What you should do: In the material below, find the line containing "(447, 308) none" and the line containing "(541, 384) none", then reproduce exactly both of them and every line between, and nothing else.

_ _ _

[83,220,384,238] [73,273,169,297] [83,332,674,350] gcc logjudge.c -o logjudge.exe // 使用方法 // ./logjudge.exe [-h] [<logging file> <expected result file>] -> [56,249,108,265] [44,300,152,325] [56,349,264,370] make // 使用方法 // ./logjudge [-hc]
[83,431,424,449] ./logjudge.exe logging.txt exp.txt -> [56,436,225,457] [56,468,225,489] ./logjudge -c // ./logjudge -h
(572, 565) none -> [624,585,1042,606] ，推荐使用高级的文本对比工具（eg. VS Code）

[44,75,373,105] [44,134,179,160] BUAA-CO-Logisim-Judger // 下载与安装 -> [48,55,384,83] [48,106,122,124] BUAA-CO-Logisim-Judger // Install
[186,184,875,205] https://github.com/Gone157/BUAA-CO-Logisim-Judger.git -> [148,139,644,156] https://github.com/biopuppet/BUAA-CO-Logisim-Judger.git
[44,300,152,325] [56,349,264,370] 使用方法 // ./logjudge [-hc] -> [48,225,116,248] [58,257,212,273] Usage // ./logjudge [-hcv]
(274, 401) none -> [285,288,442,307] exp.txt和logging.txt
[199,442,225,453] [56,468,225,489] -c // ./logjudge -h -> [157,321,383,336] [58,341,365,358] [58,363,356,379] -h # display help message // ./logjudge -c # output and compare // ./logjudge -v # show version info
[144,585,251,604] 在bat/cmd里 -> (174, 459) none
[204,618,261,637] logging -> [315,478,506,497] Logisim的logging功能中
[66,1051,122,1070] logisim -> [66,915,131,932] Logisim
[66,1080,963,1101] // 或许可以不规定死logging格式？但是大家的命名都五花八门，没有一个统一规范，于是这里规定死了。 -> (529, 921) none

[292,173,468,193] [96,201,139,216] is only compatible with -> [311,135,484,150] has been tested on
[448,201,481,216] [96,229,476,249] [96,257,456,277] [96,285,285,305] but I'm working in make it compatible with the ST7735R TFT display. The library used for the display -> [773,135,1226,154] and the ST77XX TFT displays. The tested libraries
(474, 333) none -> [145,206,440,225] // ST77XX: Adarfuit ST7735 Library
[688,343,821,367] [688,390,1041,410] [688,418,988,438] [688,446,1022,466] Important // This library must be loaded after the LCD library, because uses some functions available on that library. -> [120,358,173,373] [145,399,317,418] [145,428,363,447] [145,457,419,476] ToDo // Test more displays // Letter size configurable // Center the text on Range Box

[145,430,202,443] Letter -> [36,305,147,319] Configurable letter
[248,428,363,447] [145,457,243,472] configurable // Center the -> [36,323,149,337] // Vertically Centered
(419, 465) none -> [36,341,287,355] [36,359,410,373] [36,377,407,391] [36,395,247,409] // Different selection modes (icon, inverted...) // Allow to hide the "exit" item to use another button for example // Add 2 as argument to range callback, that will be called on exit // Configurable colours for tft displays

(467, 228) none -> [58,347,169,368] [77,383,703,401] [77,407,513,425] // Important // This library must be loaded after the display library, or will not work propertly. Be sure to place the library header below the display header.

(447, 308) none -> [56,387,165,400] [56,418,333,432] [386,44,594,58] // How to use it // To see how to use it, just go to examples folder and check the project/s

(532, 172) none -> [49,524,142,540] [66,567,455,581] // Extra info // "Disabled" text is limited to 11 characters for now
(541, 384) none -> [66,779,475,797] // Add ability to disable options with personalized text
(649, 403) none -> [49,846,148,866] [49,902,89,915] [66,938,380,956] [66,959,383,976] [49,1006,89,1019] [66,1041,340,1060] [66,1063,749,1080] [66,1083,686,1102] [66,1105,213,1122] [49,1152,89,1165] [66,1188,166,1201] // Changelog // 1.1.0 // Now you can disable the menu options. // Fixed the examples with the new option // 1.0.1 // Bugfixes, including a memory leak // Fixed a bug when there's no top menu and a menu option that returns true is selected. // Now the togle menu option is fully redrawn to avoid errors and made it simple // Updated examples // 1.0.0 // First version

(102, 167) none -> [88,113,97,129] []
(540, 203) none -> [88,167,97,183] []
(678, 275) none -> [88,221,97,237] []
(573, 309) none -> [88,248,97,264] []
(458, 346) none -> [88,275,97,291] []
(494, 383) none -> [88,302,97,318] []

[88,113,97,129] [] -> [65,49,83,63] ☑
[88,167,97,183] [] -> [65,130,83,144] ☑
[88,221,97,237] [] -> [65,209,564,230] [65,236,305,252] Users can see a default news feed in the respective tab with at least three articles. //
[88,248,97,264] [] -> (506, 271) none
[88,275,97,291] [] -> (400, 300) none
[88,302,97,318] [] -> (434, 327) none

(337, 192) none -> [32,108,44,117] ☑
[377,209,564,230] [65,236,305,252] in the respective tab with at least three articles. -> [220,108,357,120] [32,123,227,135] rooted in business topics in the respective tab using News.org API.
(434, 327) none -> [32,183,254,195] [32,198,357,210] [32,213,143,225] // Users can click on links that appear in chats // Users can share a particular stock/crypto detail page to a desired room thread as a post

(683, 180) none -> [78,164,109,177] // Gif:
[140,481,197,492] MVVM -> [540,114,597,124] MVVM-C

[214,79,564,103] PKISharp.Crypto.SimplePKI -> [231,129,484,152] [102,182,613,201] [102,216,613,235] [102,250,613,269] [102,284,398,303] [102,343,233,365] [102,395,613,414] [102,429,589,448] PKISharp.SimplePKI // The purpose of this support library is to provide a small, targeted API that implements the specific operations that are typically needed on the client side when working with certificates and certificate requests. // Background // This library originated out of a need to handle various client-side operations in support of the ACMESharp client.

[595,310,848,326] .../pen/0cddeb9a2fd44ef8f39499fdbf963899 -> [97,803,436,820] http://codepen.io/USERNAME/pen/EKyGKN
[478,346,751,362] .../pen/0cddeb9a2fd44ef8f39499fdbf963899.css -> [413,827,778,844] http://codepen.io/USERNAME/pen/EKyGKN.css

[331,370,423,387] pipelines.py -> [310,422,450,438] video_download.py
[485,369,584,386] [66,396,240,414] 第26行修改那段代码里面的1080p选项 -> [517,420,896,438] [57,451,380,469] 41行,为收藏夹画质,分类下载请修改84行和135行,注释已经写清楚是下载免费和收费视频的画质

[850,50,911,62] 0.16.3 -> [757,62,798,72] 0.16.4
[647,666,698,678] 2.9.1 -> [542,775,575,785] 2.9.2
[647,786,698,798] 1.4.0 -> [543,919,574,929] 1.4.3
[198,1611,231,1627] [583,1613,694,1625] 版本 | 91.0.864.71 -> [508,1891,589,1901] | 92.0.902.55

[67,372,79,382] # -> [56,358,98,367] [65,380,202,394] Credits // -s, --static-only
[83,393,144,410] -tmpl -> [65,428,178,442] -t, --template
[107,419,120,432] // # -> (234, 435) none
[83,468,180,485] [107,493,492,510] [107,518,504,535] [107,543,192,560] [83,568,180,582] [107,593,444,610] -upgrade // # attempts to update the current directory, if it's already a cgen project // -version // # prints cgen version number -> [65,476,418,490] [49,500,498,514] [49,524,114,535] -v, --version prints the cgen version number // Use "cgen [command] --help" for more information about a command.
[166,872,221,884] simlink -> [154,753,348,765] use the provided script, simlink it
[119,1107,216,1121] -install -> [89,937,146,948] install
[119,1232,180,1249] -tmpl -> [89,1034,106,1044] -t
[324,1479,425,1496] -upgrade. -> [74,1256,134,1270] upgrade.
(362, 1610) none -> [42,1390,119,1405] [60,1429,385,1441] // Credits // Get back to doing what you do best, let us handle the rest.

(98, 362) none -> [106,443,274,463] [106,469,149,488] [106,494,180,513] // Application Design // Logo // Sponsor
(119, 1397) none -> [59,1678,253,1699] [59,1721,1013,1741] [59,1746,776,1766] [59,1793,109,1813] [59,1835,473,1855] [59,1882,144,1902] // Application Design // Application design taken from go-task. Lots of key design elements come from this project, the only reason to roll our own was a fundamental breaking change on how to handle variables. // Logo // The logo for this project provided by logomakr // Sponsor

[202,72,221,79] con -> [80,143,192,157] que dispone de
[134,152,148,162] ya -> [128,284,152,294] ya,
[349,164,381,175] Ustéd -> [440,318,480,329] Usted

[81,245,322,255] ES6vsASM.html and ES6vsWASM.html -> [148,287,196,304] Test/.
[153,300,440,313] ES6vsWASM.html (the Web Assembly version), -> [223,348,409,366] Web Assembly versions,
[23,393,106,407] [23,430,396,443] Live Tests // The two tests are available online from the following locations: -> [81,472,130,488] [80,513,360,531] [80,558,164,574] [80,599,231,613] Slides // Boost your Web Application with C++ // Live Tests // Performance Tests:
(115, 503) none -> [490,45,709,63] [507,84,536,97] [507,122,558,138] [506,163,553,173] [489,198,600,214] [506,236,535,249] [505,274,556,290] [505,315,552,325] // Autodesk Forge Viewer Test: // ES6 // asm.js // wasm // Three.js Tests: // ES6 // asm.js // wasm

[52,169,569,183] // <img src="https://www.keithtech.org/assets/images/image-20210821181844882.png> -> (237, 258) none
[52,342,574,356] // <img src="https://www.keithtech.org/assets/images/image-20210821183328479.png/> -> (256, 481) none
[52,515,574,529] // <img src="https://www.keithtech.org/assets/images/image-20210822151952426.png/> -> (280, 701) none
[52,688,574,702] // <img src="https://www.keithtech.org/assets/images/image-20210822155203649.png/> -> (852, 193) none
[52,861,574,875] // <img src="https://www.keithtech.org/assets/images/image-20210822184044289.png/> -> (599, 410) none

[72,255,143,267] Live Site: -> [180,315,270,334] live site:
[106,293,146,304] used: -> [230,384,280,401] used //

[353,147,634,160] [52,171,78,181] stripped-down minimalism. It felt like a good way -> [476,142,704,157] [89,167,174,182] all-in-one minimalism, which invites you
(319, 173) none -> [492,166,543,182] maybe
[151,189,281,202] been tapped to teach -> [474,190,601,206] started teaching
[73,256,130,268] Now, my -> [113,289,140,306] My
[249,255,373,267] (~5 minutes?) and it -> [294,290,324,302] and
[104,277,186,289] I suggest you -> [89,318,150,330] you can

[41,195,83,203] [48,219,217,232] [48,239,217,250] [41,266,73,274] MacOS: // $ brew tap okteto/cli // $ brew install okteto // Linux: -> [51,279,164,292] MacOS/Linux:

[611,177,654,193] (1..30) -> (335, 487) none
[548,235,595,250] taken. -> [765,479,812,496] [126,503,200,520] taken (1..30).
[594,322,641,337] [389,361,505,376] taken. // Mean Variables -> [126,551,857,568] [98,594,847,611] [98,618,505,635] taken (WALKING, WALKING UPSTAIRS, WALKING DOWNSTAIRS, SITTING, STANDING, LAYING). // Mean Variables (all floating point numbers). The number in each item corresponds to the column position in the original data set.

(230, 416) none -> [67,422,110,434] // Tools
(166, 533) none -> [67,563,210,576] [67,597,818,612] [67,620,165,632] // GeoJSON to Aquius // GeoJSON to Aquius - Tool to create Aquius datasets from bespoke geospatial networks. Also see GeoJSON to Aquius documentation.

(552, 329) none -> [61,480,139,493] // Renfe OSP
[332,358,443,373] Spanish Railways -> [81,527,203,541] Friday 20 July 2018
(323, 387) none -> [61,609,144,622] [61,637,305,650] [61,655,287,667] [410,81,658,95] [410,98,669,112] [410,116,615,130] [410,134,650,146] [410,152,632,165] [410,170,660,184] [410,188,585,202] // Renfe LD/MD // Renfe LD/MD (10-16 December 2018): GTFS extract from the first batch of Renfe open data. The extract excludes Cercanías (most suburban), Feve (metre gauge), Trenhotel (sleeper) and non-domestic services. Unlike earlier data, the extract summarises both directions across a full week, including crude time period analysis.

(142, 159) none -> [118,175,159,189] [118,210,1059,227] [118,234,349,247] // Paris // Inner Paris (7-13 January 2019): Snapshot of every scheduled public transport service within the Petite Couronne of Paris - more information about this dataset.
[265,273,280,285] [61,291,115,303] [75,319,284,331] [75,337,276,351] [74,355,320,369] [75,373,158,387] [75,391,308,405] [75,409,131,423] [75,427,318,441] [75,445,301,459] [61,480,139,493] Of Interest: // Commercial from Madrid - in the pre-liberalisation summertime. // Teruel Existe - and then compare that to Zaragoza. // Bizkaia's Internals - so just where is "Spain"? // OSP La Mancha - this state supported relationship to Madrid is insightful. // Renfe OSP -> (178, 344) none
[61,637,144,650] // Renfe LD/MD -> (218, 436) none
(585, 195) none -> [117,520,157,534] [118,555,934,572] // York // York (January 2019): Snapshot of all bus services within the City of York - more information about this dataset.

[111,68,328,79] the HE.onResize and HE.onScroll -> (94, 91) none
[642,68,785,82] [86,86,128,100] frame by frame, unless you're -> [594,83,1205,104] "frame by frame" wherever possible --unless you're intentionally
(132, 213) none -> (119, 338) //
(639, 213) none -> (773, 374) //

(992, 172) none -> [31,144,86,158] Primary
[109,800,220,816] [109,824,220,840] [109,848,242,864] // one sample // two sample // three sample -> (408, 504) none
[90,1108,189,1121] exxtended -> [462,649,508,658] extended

_ _ _

Result below:
(447, 308) none -> [56,387,165,400] [56,418,333,432] [386,44,594,58] // How to use it // To see how to use it, just go to examples folder and check the project/s

(532, 172) none -> [49,524,142,540] [66,567,455,581] // Extra info // "Disabled" text is limited to 11 characters for now
(541, 384) none -> [66,779,475,797] // Add ability to disable options with personalized text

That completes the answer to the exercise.